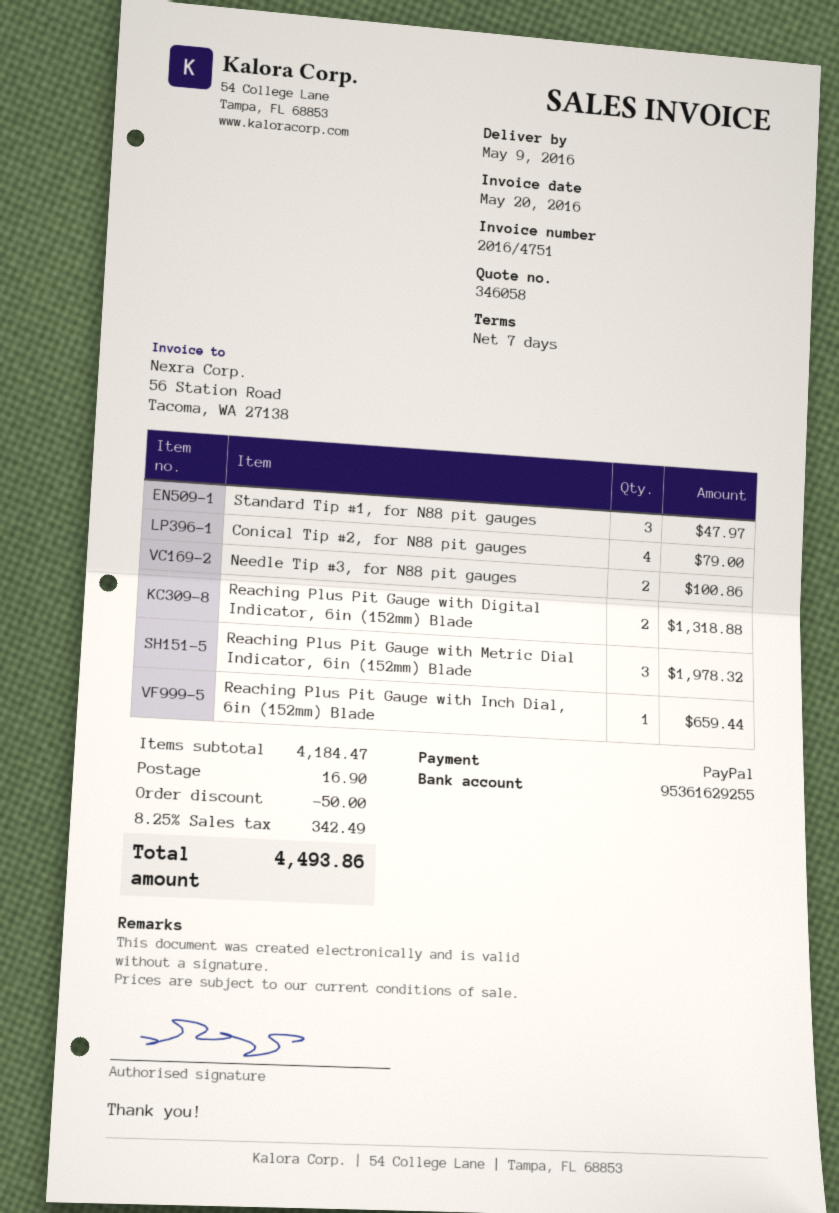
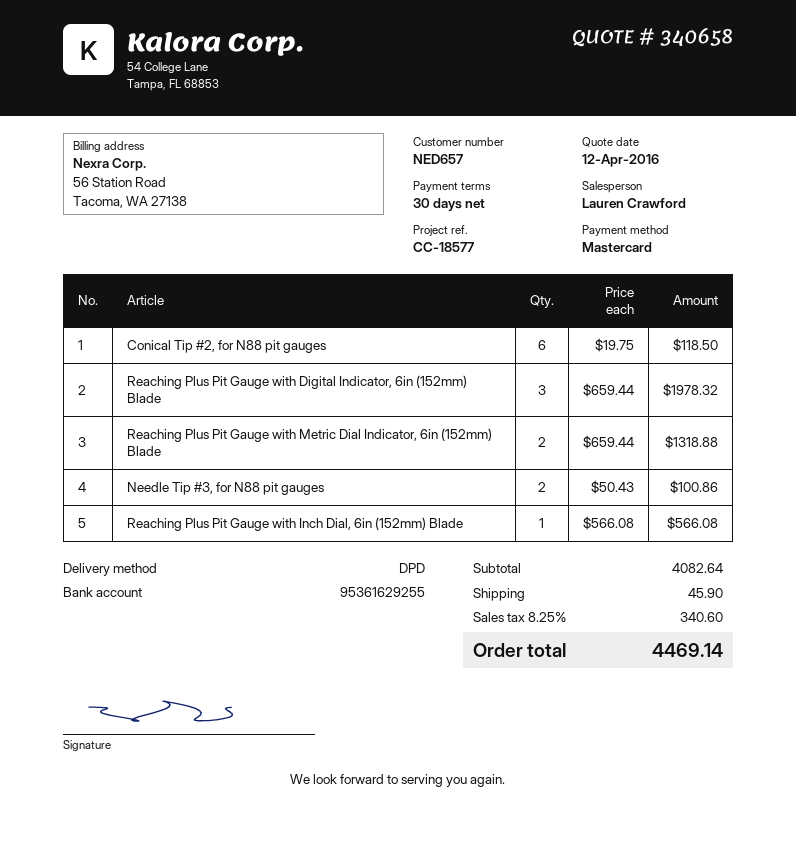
quote number: 346058 -> 340658
payment terms: 7 days -> 30 days
payment method: PayPal -> Mastercard
Standard Tip #1, for N88 pit gauges: 3 for 47.97 -> none
Conical Tip #2, for N88 pit gauges: 4 for 79.00 -> 6 for 118.50
Reaching Plus Pit Gauge with Digital Indicator, 6in (152mm) Blade: 2 for 1318.88 -> 3 for 1978.32
Reaching Plus Pit Gauge with Metric Dial Indicator, 6in (152mm) Blade: 3 for 1978.32 -> 2 for 1318.88
Reaching Plus Pit Gauge with Inch Dial, 6in (152mm) Blade: 1 for 659.44 -> 1 for 566.08
subtotal: 4184.47 -> 4082.64
discount: 50.00 -> none
shipping: 16.90 -> 45.90
tax: 8.25% = 342.49 -> 8.25% = 340.60
total: 4493.86 -> 4469.14

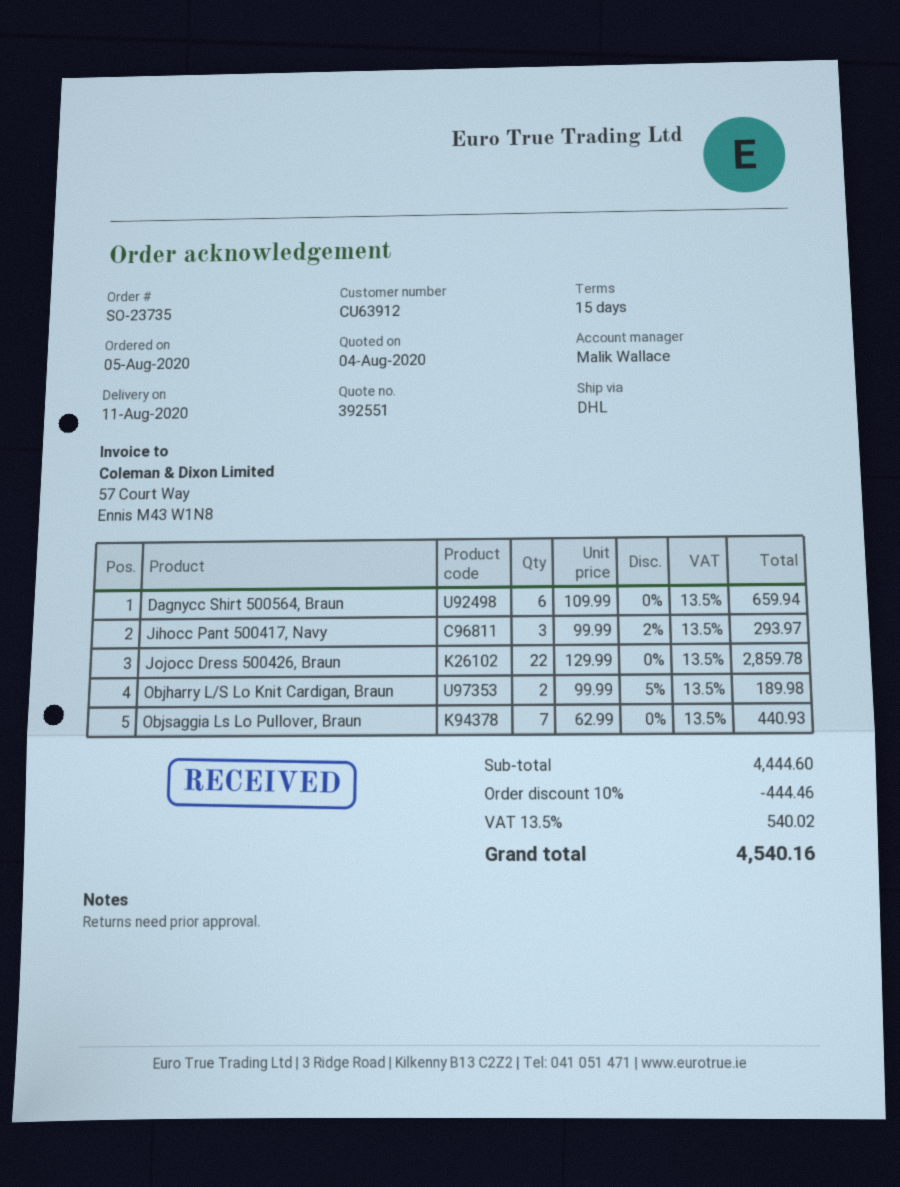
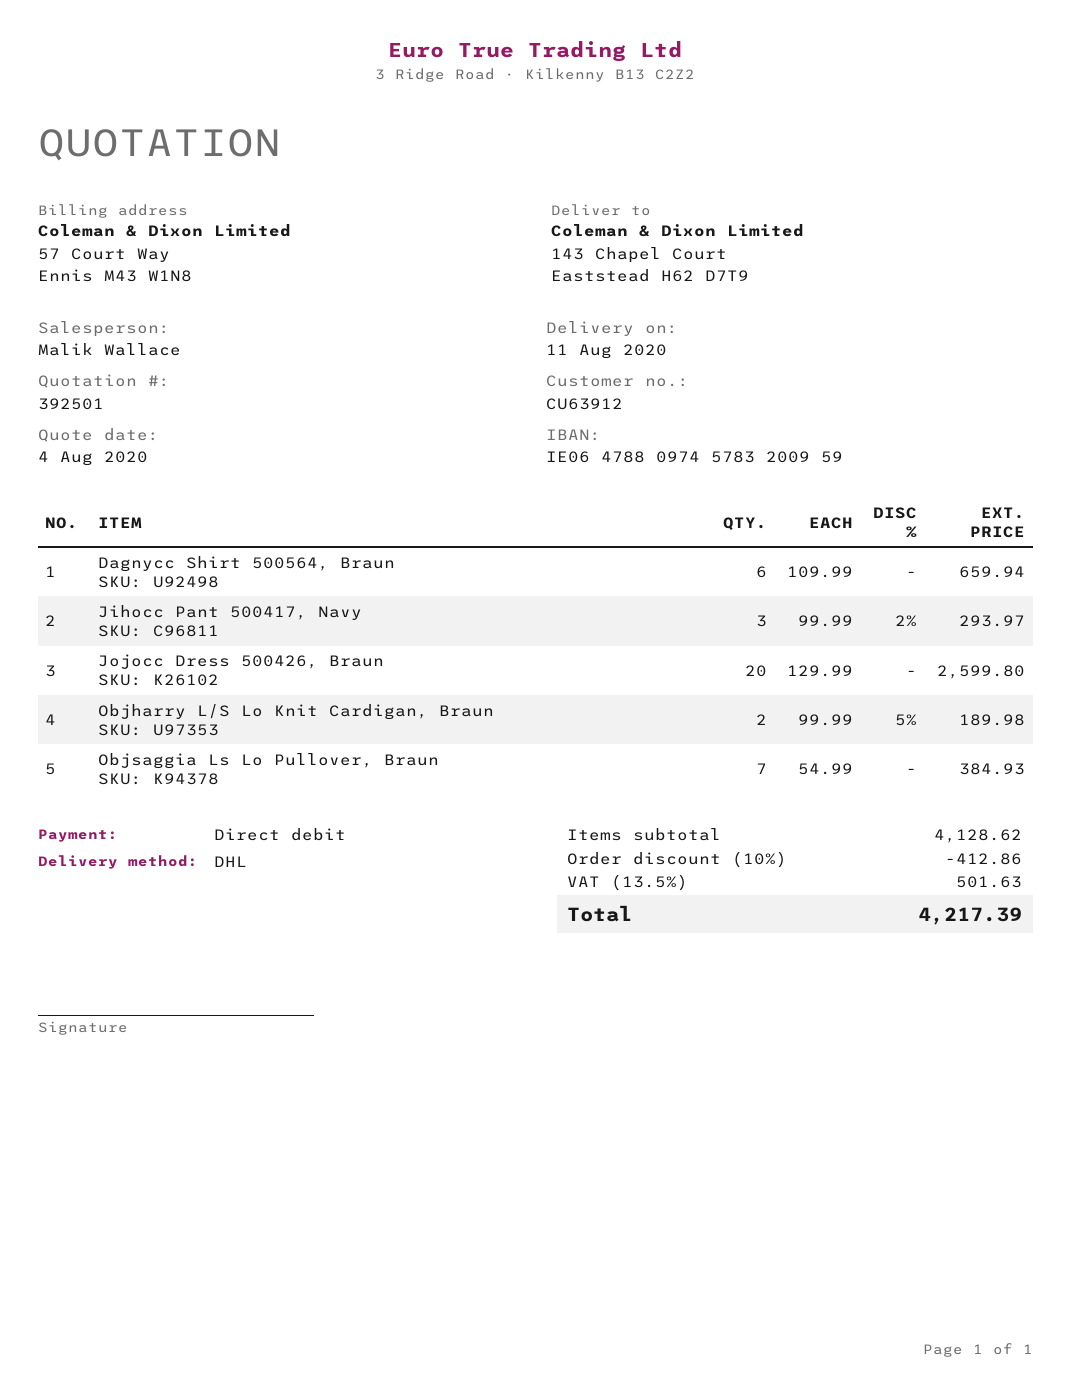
quote number: 392551 -> 392501
Jojocc Dress 500426, Braun: 22 x 129.99 = 2859.78 -> 20 x 129.99 = 2599.80
Objsaggia Ls Lo Pullover, Braun: 7 x 62.99 = 440.93 -> 7 x 54.99 = 384.93
subtotal: 4444.60 -> 4128.62
discount: 10% = 444.46 -> 10% = 412.86
tax: 13.5% = 540.02 -> 13.5% = 501.63
total: 4540.16 -> 4217.39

++++

Assigned task: Would you print the listing above in full, exactly, but with no pictures?

Answer section:
quote number: 346058 -> 340658
payment terms: 7 days -> 30 days
payment method: PayPal -> Mastercard
Standard Tip #1, for N88 pit gauges: 3 for 47.97 -> none
Conical Tip #2, for N88 pit gauges: 4 for 79.00 -> 6 for 118.50
Reaching Plus Pit Gauge with Digital Indicator, 6in (152mm) Blade: 2 for 1318.88 -> 3 for 1978.32
Reaching Plus Pit Gauge with Metric Dial Indicator, 6in (152mm) Blade: 3 for 1978.32 -> 2 for 1318.88
Reaching Plus Pit Gauge with Inch Dial, 6in (152mm) Blade: 1 for 659.44 -> 1 for 566.08
subtotal: 4184.47 -> 4082.64
discount: 50.00 -> none
shipping: 16.90 -> 45.90
tax: 8.25% = 342.49 -> 8.25% = 340.60
total: 4493.86 -> 4469.14

quote number: 392551 -> 392501
Jojocc Dress 500426, Braun: 22 x 129.99 = 2859.78 -> 20 x 129.99 = 2599.80
Objsaggia Ls Lo Pullover, Braun: 7 x 62.99 = 440.93 -> 7 x 54.99 = 384.93
subtotal: 4444.60 -> 4128.62
discount: 10% = 444.46 -> 10% = 412.86
tax: 13.5% = 540.02 -> 13.5% = 501.63
total: 4540.16 -> 4217.39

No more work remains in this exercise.